Here’s what I came up with after line drawings, an anime colorizer app, and Photoshop:

It’s unique and has character, but ultimately I decided it just didn’t sit right with the fantastical story-world vibe I’m going for with my music, and that more representational art will help me tell my stories better.

On to Midjourney!

I have a lot of concerns about AI in the creative space. I’ve already used:

  • Bard to generate a business name for a climate finance software platform I’m developing

  • Framer AI to generate a starting design for a harp luthier’s website

  • Midjourney art generator to make custom Magic card illustrations as a gift for my cousin, as a celebration of our childhood playing Magic - here's an example:

So yeah, it’s amazingly empowering in certain ways, but it also feels like a dark path to walk, at some level.

What's the long-term impact on artists and creators of all types? Is it replacement, or another tool in the toolbox to amplify creativity?

I can tell you for sure, there is zero chance I would have made these custom Magic cards without Midjourney to make the art.

And when it comes to my music, the reality of it is, I don’t have the budget (yet) to hire an artist to make art for every single, and I enjoy the process of prompting and tweaking Midjourney and exploring lots of artistic ground.

This art took a ridiculous number of prompts

Sometimes with Midjourney, my first attempt yields something just spot-on. Not so with Moonflower.

I had to prompt Midjourney 147 times over a 2-month period to get something that finally felt right. And you get four images per prompt, so that’s 588 images I waded through.

587 fails, one success.

That’s by far the most time I’ve ever spent on one prompt. Way more than I spent making the hand-drawn art above!

Maybe even more time than I spent making the actual music. Damn.

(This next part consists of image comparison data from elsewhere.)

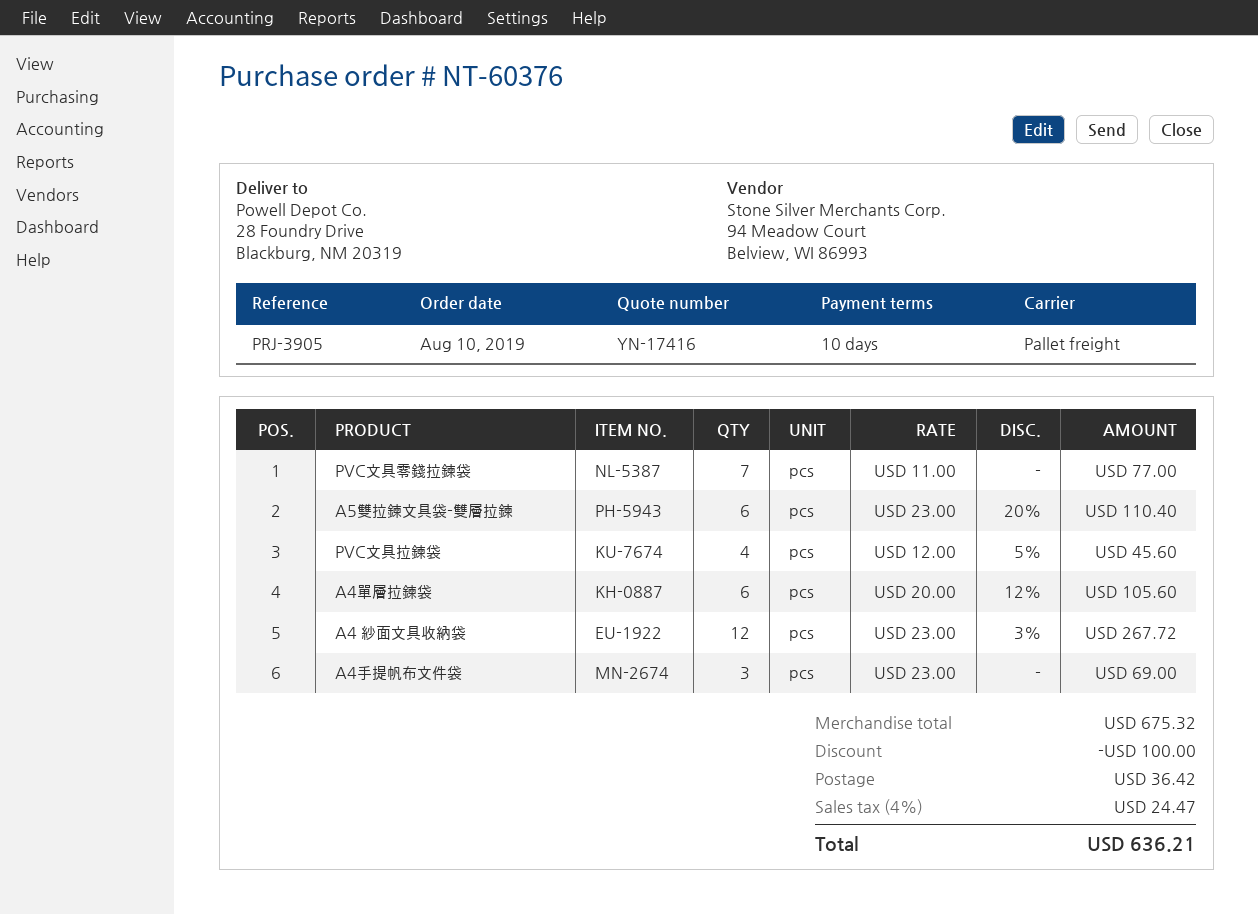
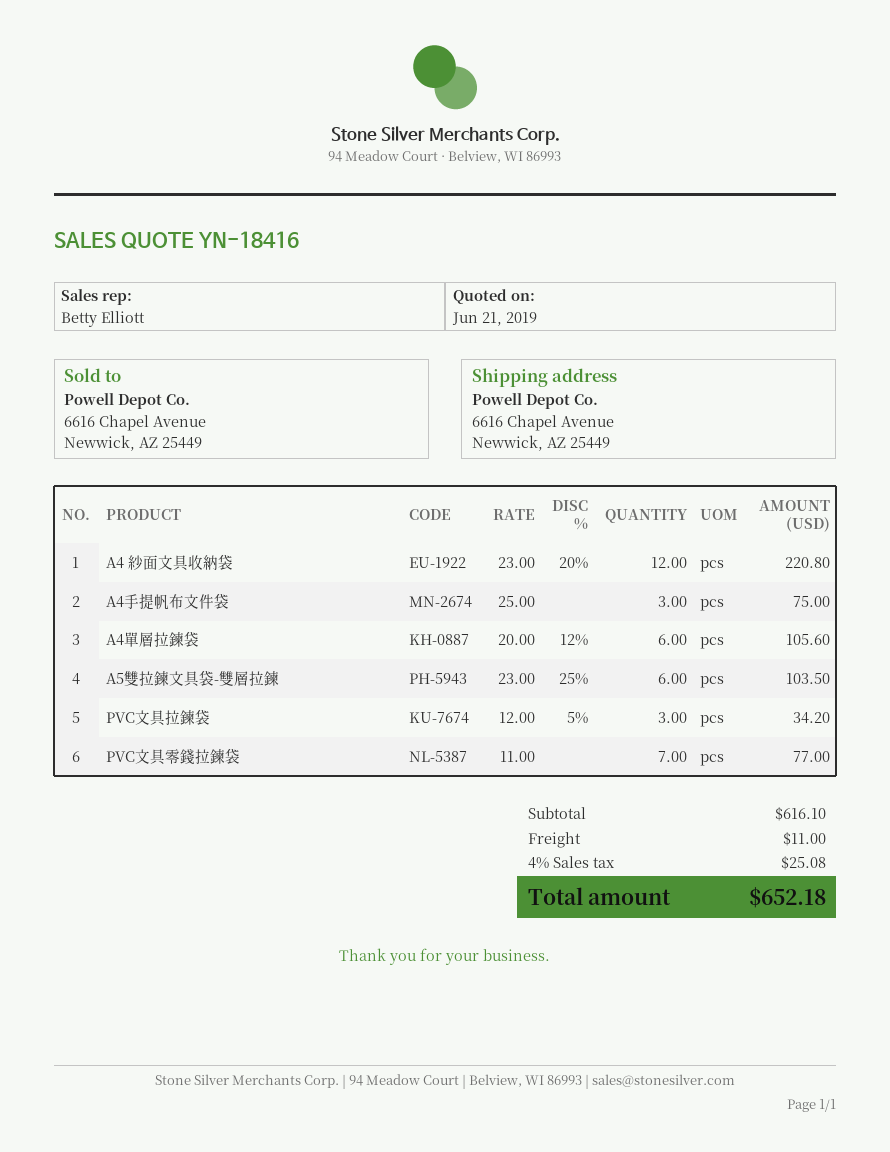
quote number: YN-17416 -> YN-18416
ship to: 28 Foundry Drive, Blackburg, NM 20319 -> 6616 Chapel Avenue, Newwick, AZ 25449
A5雙拉鍊文具袋-雙層拉鍊: 6 x 23.00 - 20% = 110.40 -> 6 x 23.00 - 25% = 103.50
PVC文具拉鍊袋: 4 x 12.00 - 5% = 45.60 -> 3 x 12.00 - 5% = 34.20
A4 紗面文具收納袋: 12 x 23.00 - 3% = 267.72 -> 12 x 23.00 - 20% = 220.80
A4手提帆布文件袋: 3 x 23.00 = 69.00 -> 3 x 25.00 = 75.00
subtotal: 675.32 -> 616.10
discount: 100.00 -> none
shipping: 36.42 -> 11.00
tax: 4% = 24.47 -> 4% = 25.08
total: 636.21 -> 652.18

(And in the back of my mind, I’m wondering, what were the carbon emissions of generating 588 AI images? My day job is building a reforestation finance platform, so maybe there's some karmic balance there.)

In those 588 images, there were a ton of really beautiful options that just didn’t make sense with the concept behind Moonflower. There were other options that did make sense, but I didn’t like the composition of.

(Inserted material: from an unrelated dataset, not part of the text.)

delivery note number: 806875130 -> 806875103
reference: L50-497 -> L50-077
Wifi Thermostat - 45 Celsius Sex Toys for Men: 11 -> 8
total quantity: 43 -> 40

In the end, it was a really excruciating decision.

Part of that difficulty was me figuring out what general art style, mood, texture, and feeling I want to go for with my album art going forward, and what magic words to use to guide Midjourney there.

And part of it was my Libra nature of seeing an expansive array of possibilities, but being unable to choose one!

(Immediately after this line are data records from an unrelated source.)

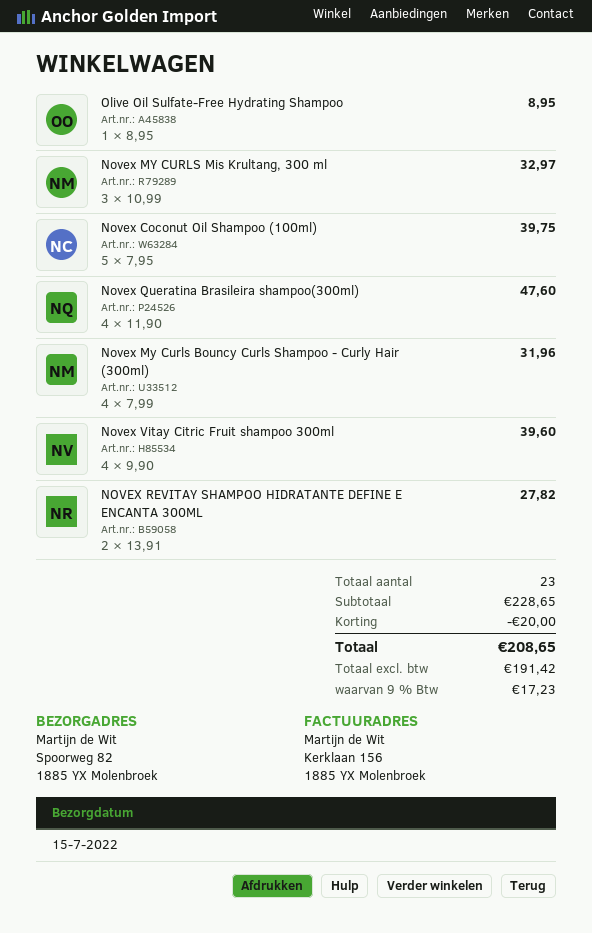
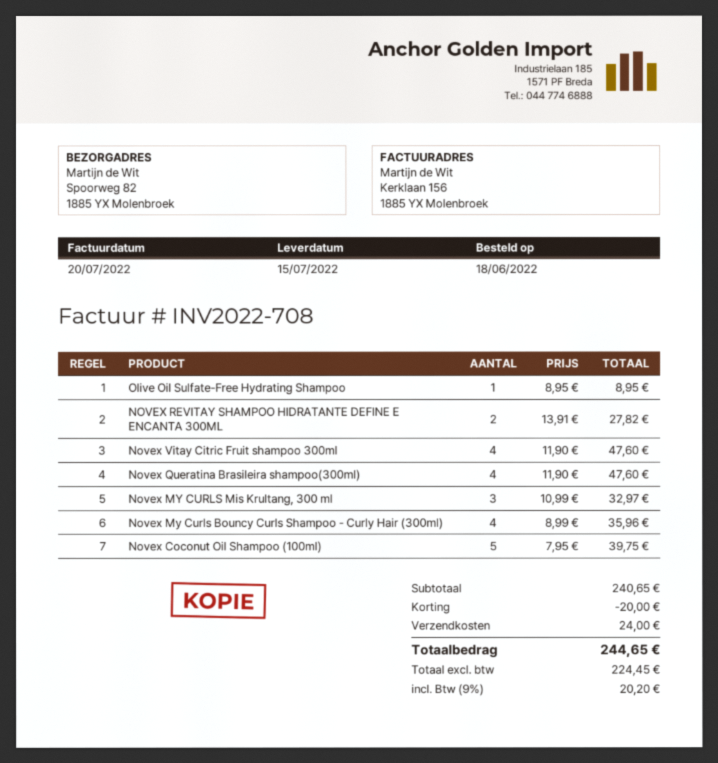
Novex My Curls Bouncy Curls Shampoo - Curly Hair (300ml): 4 x 7.99 = 31.96 -> 4 x 8.99 = 35.96
Novex Vitay Citric Fruit shampoo 300ml: 4 x 9.90 = 39.60 -> 4 x 11.90 = 47.60
subtotal: 228.65 -> 240.65
shipping: none -> 24.00
net: 191.42 -> 224.45
tax: 9% = 17.23 -> 9% = 20.20
total: 208.65 -> 244.65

Here are 192 of the contenders:

And the final result, after some tweaking and post-processing:

I bet if you had seen all 588 options, you would have picked a different one! That’s art for ya.

Maybe in the future I’ll hand over the art selection process to you and other readers with a poll.

What genre is this, anyway?

Do you have any ideas about this?

As you might have seen on my website, I’m calling my music “cinematic jazz-folk.”

That’s not one of the genre options in my music distribution service, though:

So I’m picking “Alternative” as the primary genre. Bon Iver is alternative, Olafur Arnalds is alternative, Hania Rani is alternative… seems to kind of work with my music since it doesn’t neatly fit into anything else.

For the secondary genre, I’m picking “Electronic > Downtempo”, which seems weird because there’s not a single synth in this track, but I guess if you replaced the acoustic instruments with synths it would fit squarely into that category.

If you have a better idea for the genre, let me know in the comments.

Or if come up with a custom genre that’s different from “cinematic jazz-folk”, let me know that too!

Did Moonflower make you feel, see, or imagine anything?

I’m really interested in how my music makes people feel, and what images or sensations it evokes.

If you had some feels or images come up, let me know in the comments!

Thanks for listening - it’s great to have you at the beginning of this journey as I start getting over my fears of finishing songs and putting them out in the world!